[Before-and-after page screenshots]
···

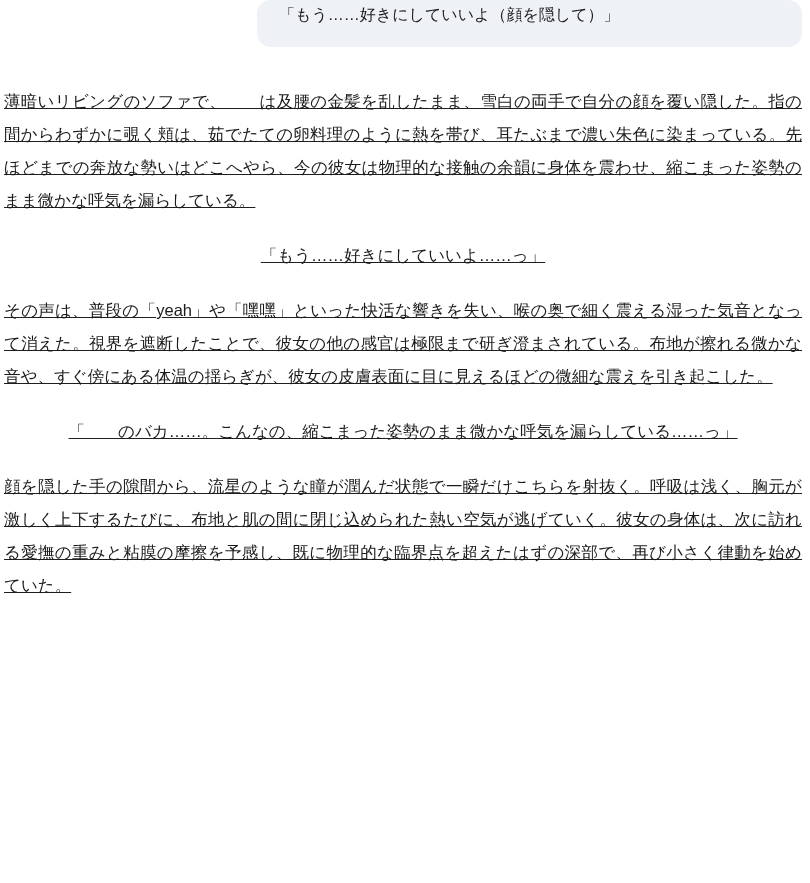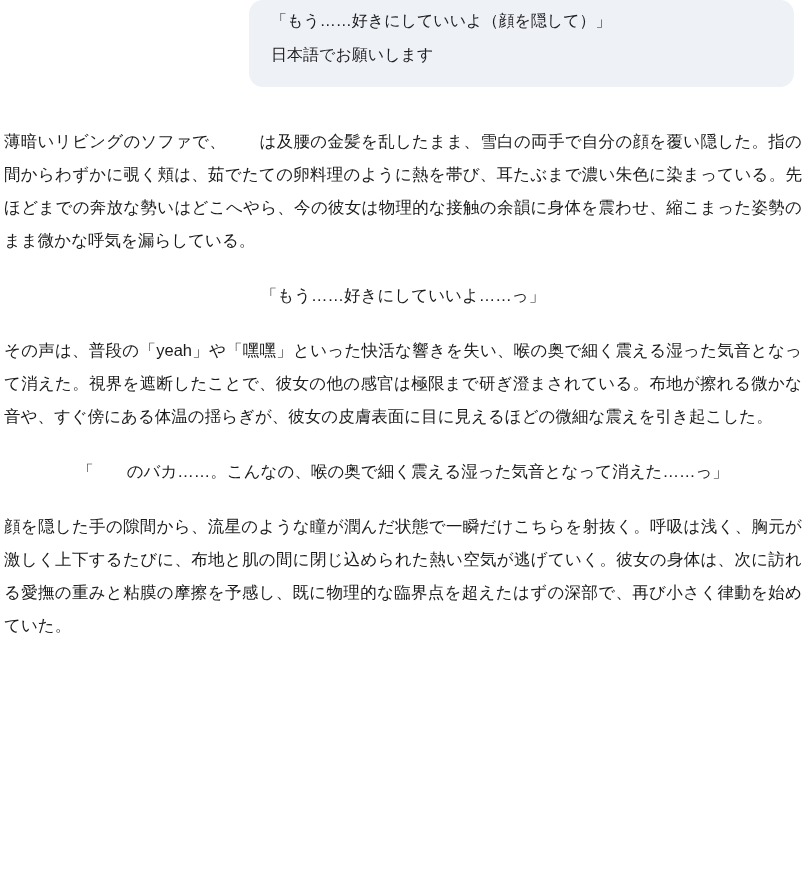--- a/index.html
+++ b/index.html
@@ -29,11 +29,11 @@
   .bubble {
     background: #eef1f6;
     border-radius: 14px;
-    padding: 7px 22px 18px 22px;
+    padding: 1px 22px 18px 22px;
     width: 545px;
     box-sizing: border-box;
     margin-top: 0;
-    margin-right: 16px;
+    margin-right: 8px;
   }
   .bubble p {
     margin: 0 0 6px 0;

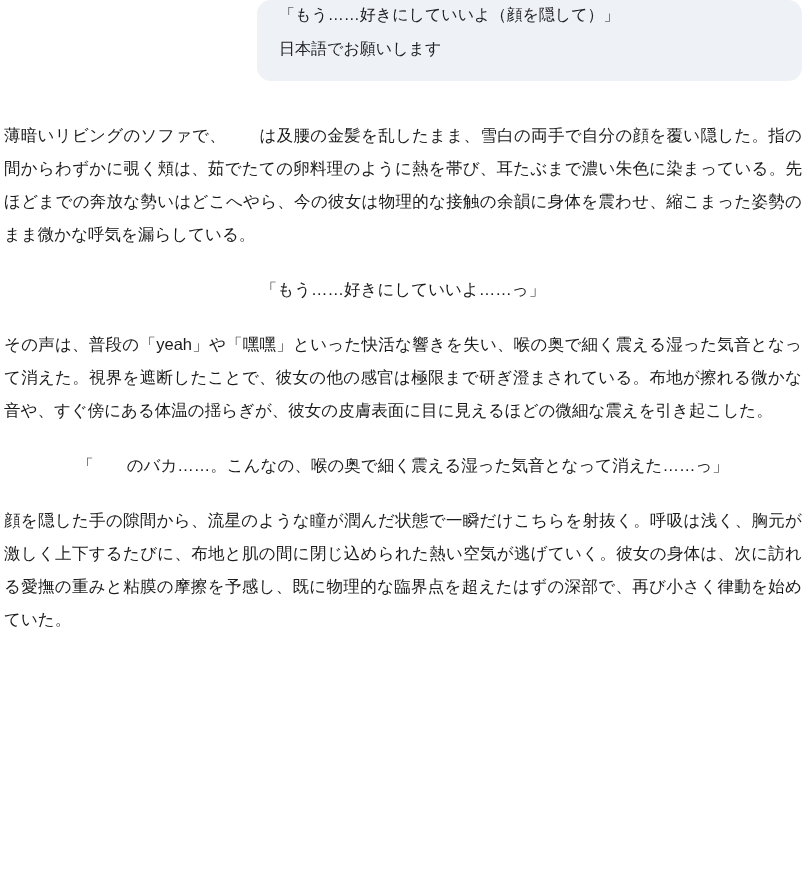--- a/index.html
+++ b/index.html
@@ -73,7 +73,6 @@
   <div class="bubble-row">
     <div class="bubble">
       <p>「もう……好きにしていいよ（顔を隠して）」</p>
-      <p>日本語でお願いします</p>
     </div>
   </div>
 

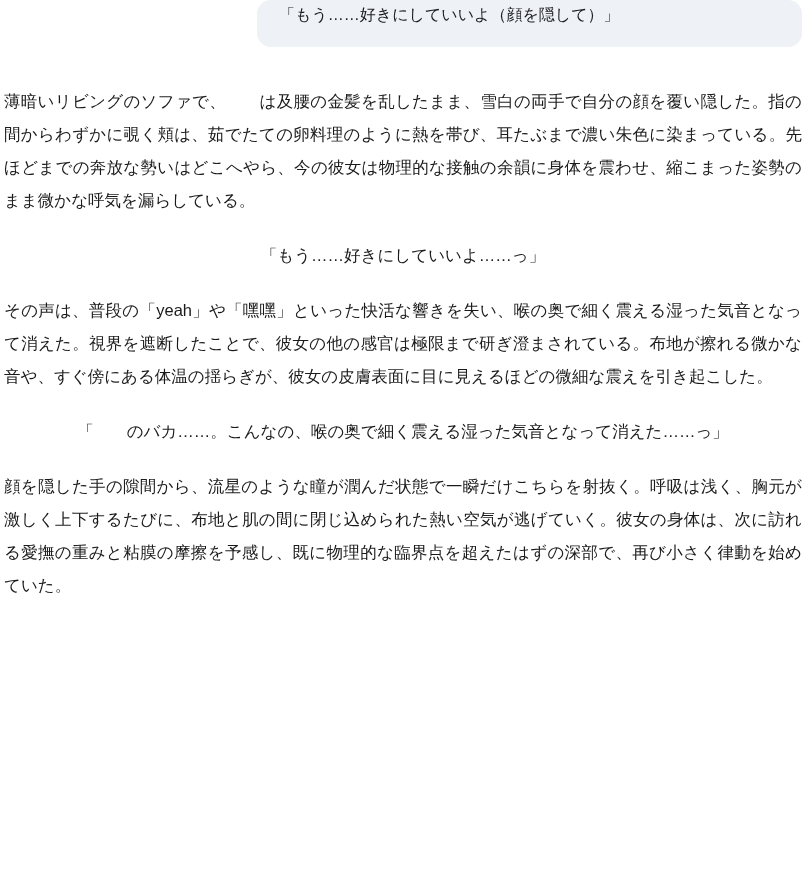--- a/index.html
+++ b/index.html
@@ -49,6 +49,7 @@
     padding: 0 8px 0 4px;
     margin-top: 38px;
     box-sizing: border-box;
+    text-decoration: underline;
   }
   .response p {
     margin: 0 0 22px 0;

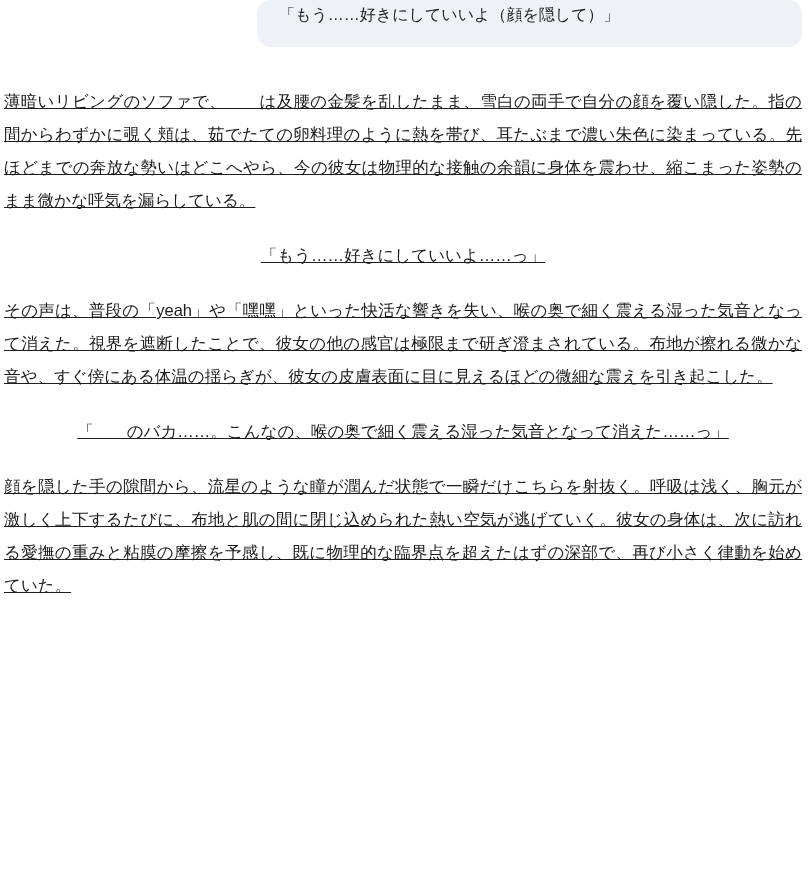--- a/index.html
+++ b/index.html
@@ -81,7 +81,7 @@
     <p>薄暗いリビングのソファで、　　は及腰の金髪を乱したまま、雪白の両手で自分の顔を覆い隠した。指の間からわずかに覗く頬は、茹でたての卵料理のように熱を帯び、耳たぶまで濃い朱色に染まっている。先ほどまでの奔放な勢いはどこへやら、今の彼女は物理的な接触の余韻に身体を震わせ、縮こまった姿勢のまま微かな呼気を漏らしている。</p>
     <p class="quote">「もう……好きにしていいよ……っ」</p>
     <p>その声は、普段の「yeah」や「嘿嘿」といった快活な響きを失い、喉の奥で細く震える湿った気音となって消えた。視界を遮断したことで、彼女の他の感官は極限まで研ぎ澄まされている。布地が擦れる微かな音や、すぐ傍にある体温の揺らぎが、彼女の皮膚表面に目に見えるほどの微細な震えを引き起こした。</p>
-    <p class="quote">「　　のバカ……。こんなの、喉の奥で細く震える湿った気音となって消えた……っ」</p>
+    <p class="quote">「　　のバカ……。こんなの、縮こまった姿勢のまま微かな呼気を漏らしている……っ」</p>
     <p>顔を隠した手の隙間から、流星のような瞳が潤んだ状態で一瞬だけこちらを射抜く。呼吸は浅く、胸元が激しく上下するたびに、布地と肌の間に閉じ込められた熱い空気が逃げていく。彼女の身体は、次に訪れる愛撫の重みと粘膜の摩擦を予感し、既に物理的な臨界点を超えたはずの深部で、再び小さく律動を始めていた。</p>
   </div>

···

About this task: When you copy the data, keep every line exact and drop the pictures.

The completed task:
--- a/index.html
+++ b/index.html
@@ -29,11 +29,11 @@
   .bubble {
     background: #eef1f6;
     border-radius: 14px;
-    padding: 7px 22px 18px 22px;
+    padding: 1px 22px 18px 22px;
     width: 545px;
     box-sizing: border-box;
     margin-top: 0;
-    margin-right: 16px;
+    margin-right: 8px;
   }
   .bubble p {
     margin: 0 0 6px 0;

--- a/index.html
+++ b/index.html
@@ -73,7 +73,6 @@
   <div class="bubble-row">
     <div class="bubble">
       <p>「もう……好きにしていいよ（顔を隠して）」</p>
-      <p>日本語でお願いします</p>
     </div>
   </div>
 

--- a/index.html
+++ b/index.html
@@ -49,6 +49,7 @@
     padding: 0 8px 0 4px;
     margin-top: 38px;
     box-sizing: border-box;
+    text-decoration: underline;
   }
   .response p {
     margin: 0 0 22px 0;

--- a/index.html
+++ b/index.html
@@ -81,7 +81,7 @@
     <p>薄暗いリビングのソファで、　　は及腰の金髪を乱したまま、雪白の両手で自分の顔を覆い隠した。指の間からわずかに覗く頬は、茹でたての卵料理のように熱を帯び、耳たぶまで濃い朱色に染まっている。先ほどまでの奔放な勢いはどこへやら、今の彼女は物理的な接触の余韻に身体を震わせ、縮こまった姿勢のまま微かな呼気を漏らしている。</p>
     <p class="quote">「もう……好きにしていいよ……っ」</p>
     <p>その声は、普段の「yeah」や「嘿嘿」といった快活な響きを失い、喉の奥で細く震える湿った気音となって消えた。視界を遮断したことで、彼女の他の感官は極限まで研ぎ澄まされている。布地が擦れる微かな音や、すぐ傍にある体温の揺らぎが、彼女の皮膚表面に目に見えるほどの微細な震えを引き起こした。</p>
-    <p class="quote">「　　のバカ……。こんなの、喉の奥で細く震える湿った気音となって消えた……っ」</p>
+    <p class="quote">「　　のバカ……。こんなの、縮こまった姿勢のまま微かな呼気を漏らしている……っ」</p>
     <p>顔を隠した手の隙間から、流星のような瞳が潤んだ状態で一瞬だけこちらを射抜く。呼吸は浅く、胸元が激しく上下するたびに、布地と肌の間に閉じ込められた熱い空気が逃げていく。彼女の身体は、次に訪れる愛撫の重みと粘膜の摩擦を予感し、既に物理的な臨界点を超えたはずの深部で、再び小さく律動を始めていた。</p>
   </div>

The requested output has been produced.